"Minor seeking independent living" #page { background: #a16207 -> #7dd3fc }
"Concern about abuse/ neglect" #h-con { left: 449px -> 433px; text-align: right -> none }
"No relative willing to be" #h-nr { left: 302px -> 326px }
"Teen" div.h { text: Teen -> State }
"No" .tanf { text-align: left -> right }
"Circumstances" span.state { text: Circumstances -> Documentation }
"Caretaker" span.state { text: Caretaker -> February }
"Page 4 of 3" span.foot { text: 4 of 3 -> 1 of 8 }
_ _ _ _ _ _ _
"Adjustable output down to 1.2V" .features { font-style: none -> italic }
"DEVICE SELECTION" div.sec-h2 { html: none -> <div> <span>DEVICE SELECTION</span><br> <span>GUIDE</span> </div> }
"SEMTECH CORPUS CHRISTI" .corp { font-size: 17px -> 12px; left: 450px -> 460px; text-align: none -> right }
_ _ _ _ _ _ _
* **PROBLEM**
For each line above that includes "right", make a copy.

* **COMPLETED TASK**
"Concern about abuse/ neglect" #h-con { left: 449px -> 433px; text-align: right -> none }
"No" .tanf { text-align: left -> right }
"SEMTECH CORPUS CHRISTI" .corp { font-size: 17px -> 12px; left: 450px -> 460px; text-align: none -> right }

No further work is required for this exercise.